Code change snippets
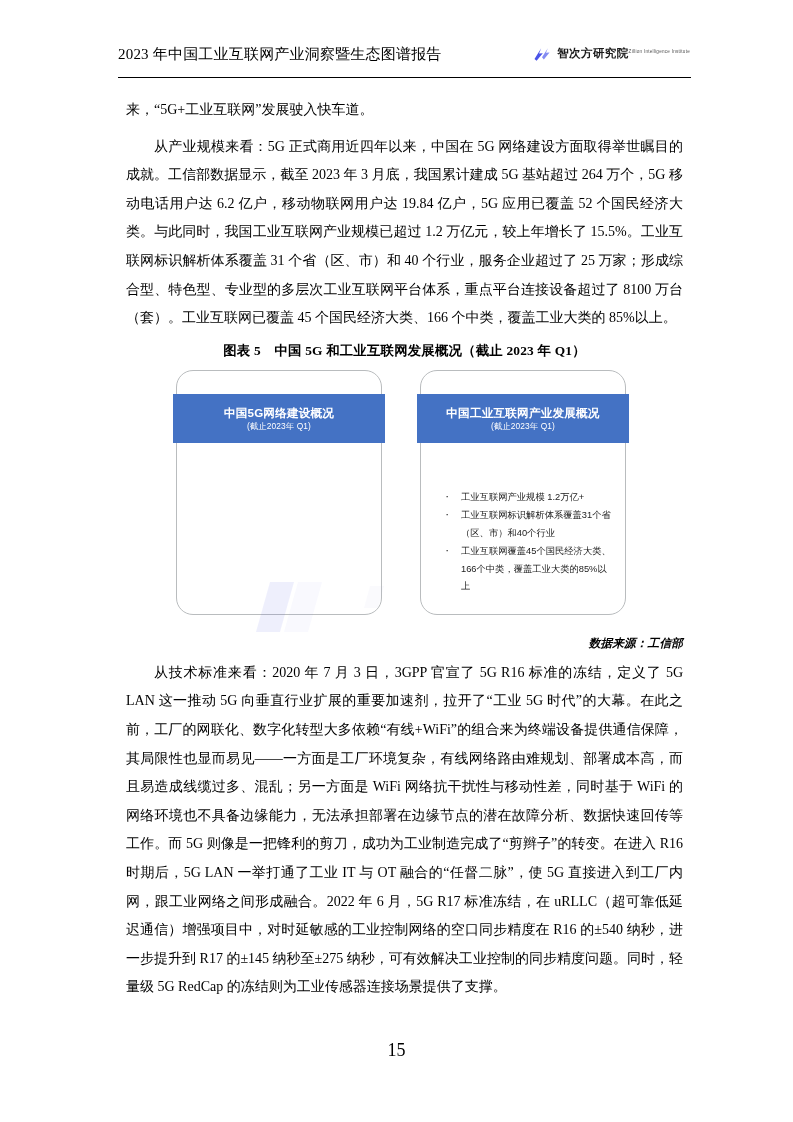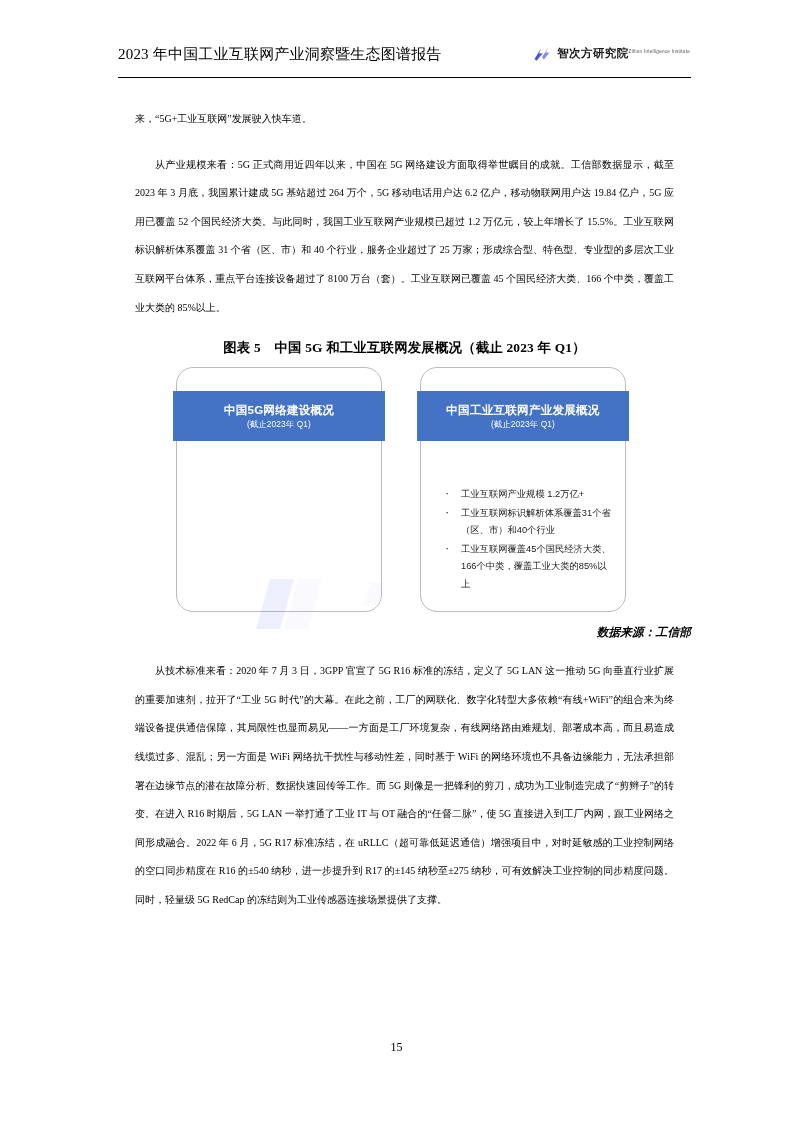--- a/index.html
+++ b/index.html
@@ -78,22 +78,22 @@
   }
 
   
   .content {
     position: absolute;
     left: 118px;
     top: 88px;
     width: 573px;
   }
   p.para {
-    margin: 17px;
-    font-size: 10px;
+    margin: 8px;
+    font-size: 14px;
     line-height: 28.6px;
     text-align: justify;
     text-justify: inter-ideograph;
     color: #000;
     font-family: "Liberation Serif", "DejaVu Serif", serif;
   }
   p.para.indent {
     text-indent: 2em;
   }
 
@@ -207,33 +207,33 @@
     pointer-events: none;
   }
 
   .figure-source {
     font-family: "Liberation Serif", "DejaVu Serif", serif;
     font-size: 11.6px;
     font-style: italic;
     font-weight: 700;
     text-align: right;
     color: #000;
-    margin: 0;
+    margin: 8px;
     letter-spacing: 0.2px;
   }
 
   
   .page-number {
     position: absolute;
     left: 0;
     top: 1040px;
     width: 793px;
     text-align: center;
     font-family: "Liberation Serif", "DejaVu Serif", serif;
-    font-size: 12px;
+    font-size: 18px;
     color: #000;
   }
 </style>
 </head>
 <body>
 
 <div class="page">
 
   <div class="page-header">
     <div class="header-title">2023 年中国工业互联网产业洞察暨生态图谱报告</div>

EXERCISE DESCRIPTION
Where a line of the data contains "margin", include it in the tally, and answer with the tally alone.

EXERCISE RESPONSE
4